Please set down every entry again exactly as it stands, without the pictures.

Listed entries below:

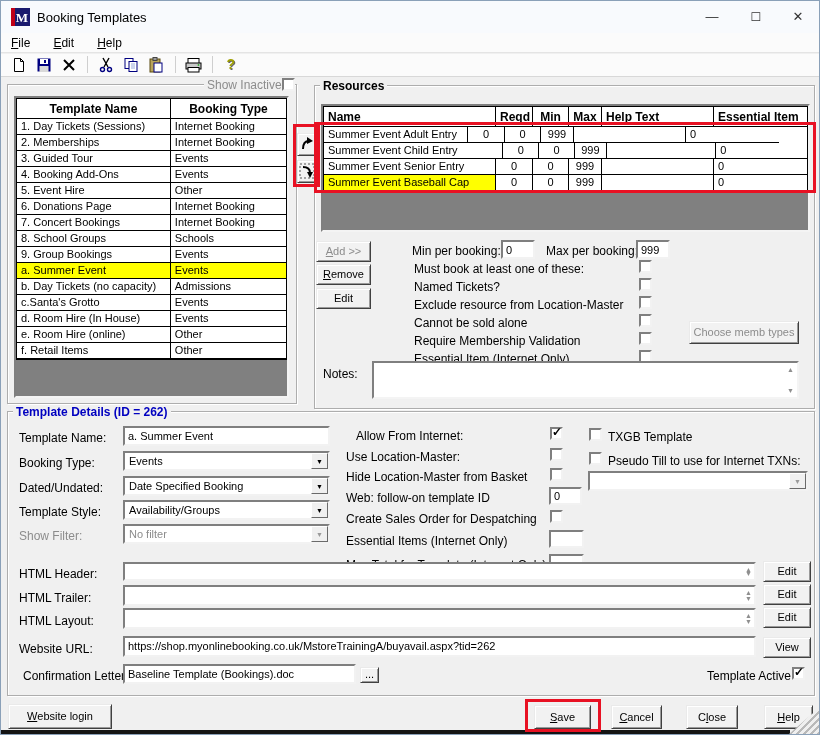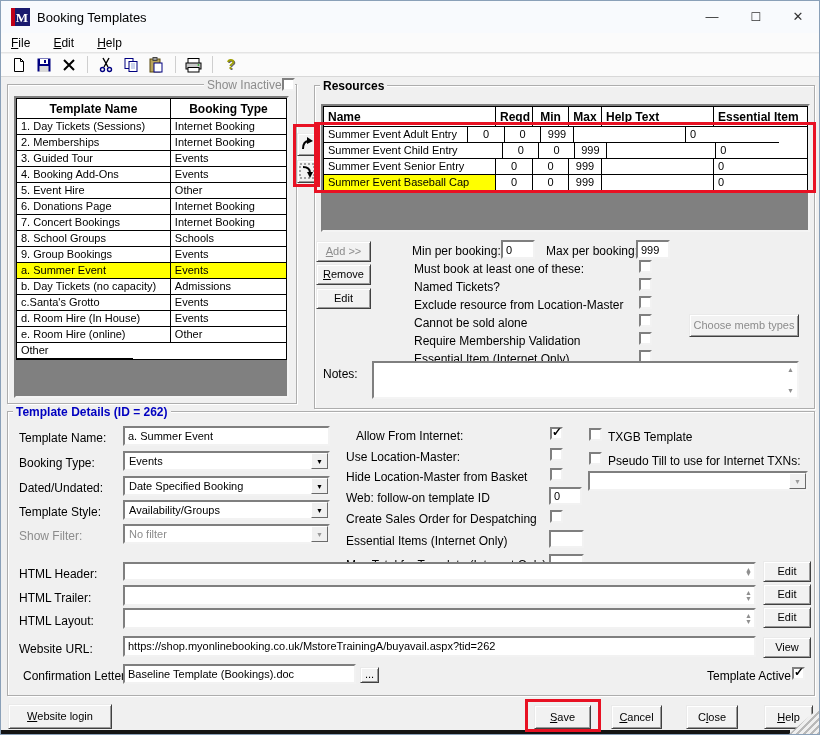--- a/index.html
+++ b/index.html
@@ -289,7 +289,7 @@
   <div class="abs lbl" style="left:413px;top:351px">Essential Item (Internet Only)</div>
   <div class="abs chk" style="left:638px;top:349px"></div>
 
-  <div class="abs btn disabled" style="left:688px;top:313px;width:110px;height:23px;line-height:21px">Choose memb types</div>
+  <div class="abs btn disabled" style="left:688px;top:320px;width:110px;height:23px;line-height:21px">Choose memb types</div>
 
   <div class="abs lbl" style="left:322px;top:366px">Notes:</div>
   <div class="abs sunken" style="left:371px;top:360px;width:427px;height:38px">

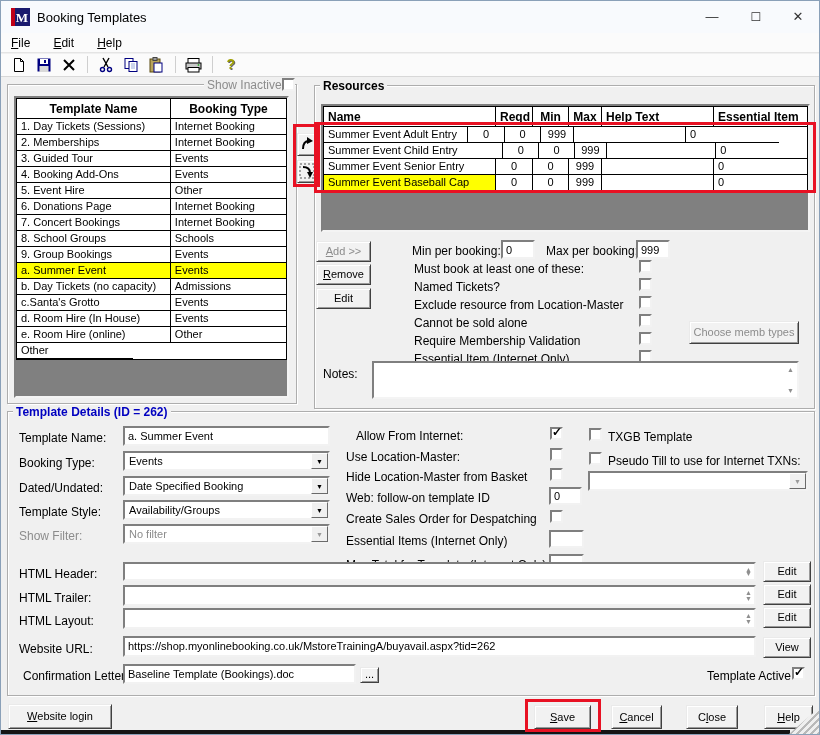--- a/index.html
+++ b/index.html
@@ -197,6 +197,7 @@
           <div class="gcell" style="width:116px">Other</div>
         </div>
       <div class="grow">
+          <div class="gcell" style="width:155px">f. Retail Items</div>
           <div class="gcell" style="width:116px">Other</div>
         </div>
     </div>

End of Listed entries.

◆ Expected answer
--- a/index.html
+++ b/index.html
@@ -289,7 +289,7 @@
   <div class="abs lbl" style="left:413px;top:351px">Essential Item (Internet Only)</div>
   <div class="abs chk" style="left:638px;top:349px"></div>
 
-  <div class="abs btn disabled" style="left:688px;top:313px;width:110px;height:23px;line-height:21px">Choose memb types</div>
+  <div class="abs btn disabled" style="left:688px;top:320px;width:110px;height:23px;line-height:21px">Choose memb types</div>
 
   <div class="abs lbl" style="left:322px;top:366px">Notes:</div>
   <div class="abs sunken" style="left:371px;top:360px;width:427px;height:38px">

--- a/index.html
+++ b/index.html
@@ -197,6 +197,7 @@
           <div class="gcell" style="width:116px">Other</div>
         </div>
       <div class="grow">
+          <div class="gcell" style="width:155px">f. Retail Items</div>
           <div class="gcell" style="width:116px">Other</div>
         </div>
     </div>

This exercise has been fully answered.